New school bus contracts awarded, concern over student safety a factor

LIHUE — Students on Akita Enterprises buses are misbehaving, and President Wendy Akita is concerned.

“There’s been a number of behavioral issues. I rode a school bus 60 years ago and never had a problem. We didn’t dare think of some of the pranks these kids pull,” Akita said. “And it makes it unsafe for the students who aren’t pulling the pranks, our driver and for other people on the road.”

The state Department of Education recently finalized school bus contracts for Akita Enterprises and Yamaguchi Bus Service on Kauai and operators on Maui in the final phase of its “Get on Board” initiative.

The contract requires new school buses, beginning July 1, to incorporate computerized routing software, automated route and stop assignments, GPS mapping and tracking and cameras. Akita said the introduction of a three-camera system will prevent students from acting out.

“(The cameras) have to aim toward the back and the front of the bus, which provides for safer situations for the students, driver and those driving on the road,” Akita said. “Two years ago in Anahola, there was a kid hanging out of the bus. And that was scary.”

Akita Enterprises will service the Kapaa and Kauai complexes and Yamaguchi Bus Service will serve the Waimea complex.

Yamaguchi Bus Service did not respond to TGI’s request for comment.

The new system has been in effect on the Big Island and Oahu for two years, but not yet on Kauai and Maui. Akita said the three-camera system and other appliances were not required by the DOE until now.

“It’s going to really help with the discipline problems on the vehicles,” she said. “It’s not a hassle, but it’s been a whole new learning curve for our staff here.

“It’s a new situation, but in the long run it provides accountability,” Akita added.

Lindsay Chambers, spokesperson from the DOE, said accountability aboard the bus goes both ways.

“In some cases, and I’m not saying this has happened, but this also holds the contractors accountable, too,” Chambers said. “For example, if a kid got on and got off at the wrong stop, we’re able to use that footage to verify where they got on and got off. It’s not just for student behavior, but also to hold our vendors accountable.”

Chambers said video surveillance is used nationwide to monitor school buses, and is a tool for a school to use to investigate reports of student misconduct.

The Get on Board initiative “mirrors what other school districts are already doing to upgrade their technology in order to protect the health and welfare of their students,” she added.

In June 2012, the state DOE eliminated 100 bus routes due to rising costs and a loss of funding.
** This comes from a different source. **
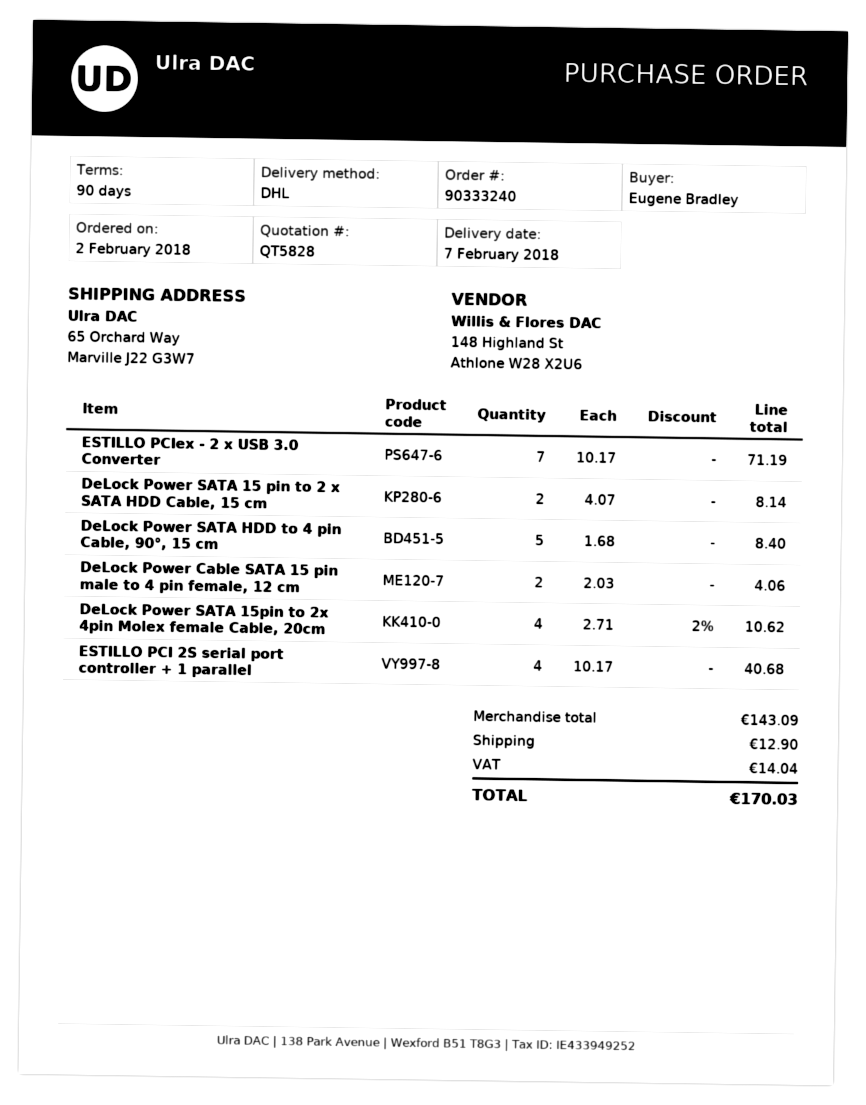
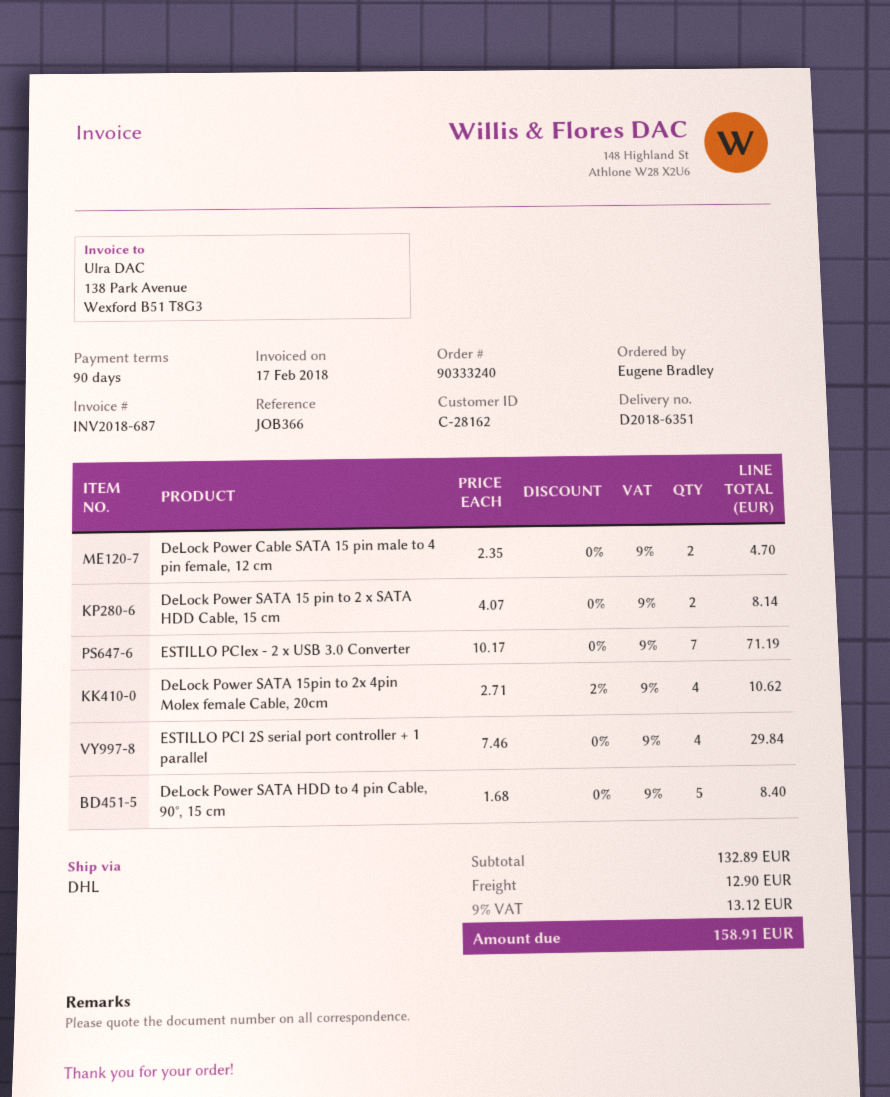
DeLock Power Cable SATA 15 pin male to 4 pin female, 12 cm: 2 x 2.03 = 4.06 -> 2 x 2.35 = 4.70
ESTILLO PCI 2S serial port controller + 1 parallel: 4 x 10.17 = 40.68 -> 4 x 7.46 = 29.84
subtotal: 143.09 -> 132.89
tax: 14.04 -> 13.12
total: 170.03 -> 158.91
According to the DOE, this initiative will reduce transportation costs on Kauai by $493,514 — from $4,606,334 to $4,112,820 — due to “more flexibility in how bus contracts are awarded.”

Chambers said multiple competitive offers for Kauai drove prices down.

The Maui News reported that bus services on Maui will cost $9.1 million for the 2017-2018 school year from, $200,000 less than the 2016-2017 school year.

The DOE said the initiative will reduce transportation costs across the state by $13 million.

According to the DOE, the department transports around 40,000 students per day. On Kauai, 3,633 students take the bus to school, including 141 special education students.

Akita said this new initiative will allow bus drivers to focus on the road and not worry about student behavior.

“We were taught respect and how to behave. But these kids, they don’t know how to behave,” Akita said. “These new rules will make parents and drivers feel more comfortable with their kids riding on school buses because they don’t have to worry about stuff flying out the windows with no repercussions.”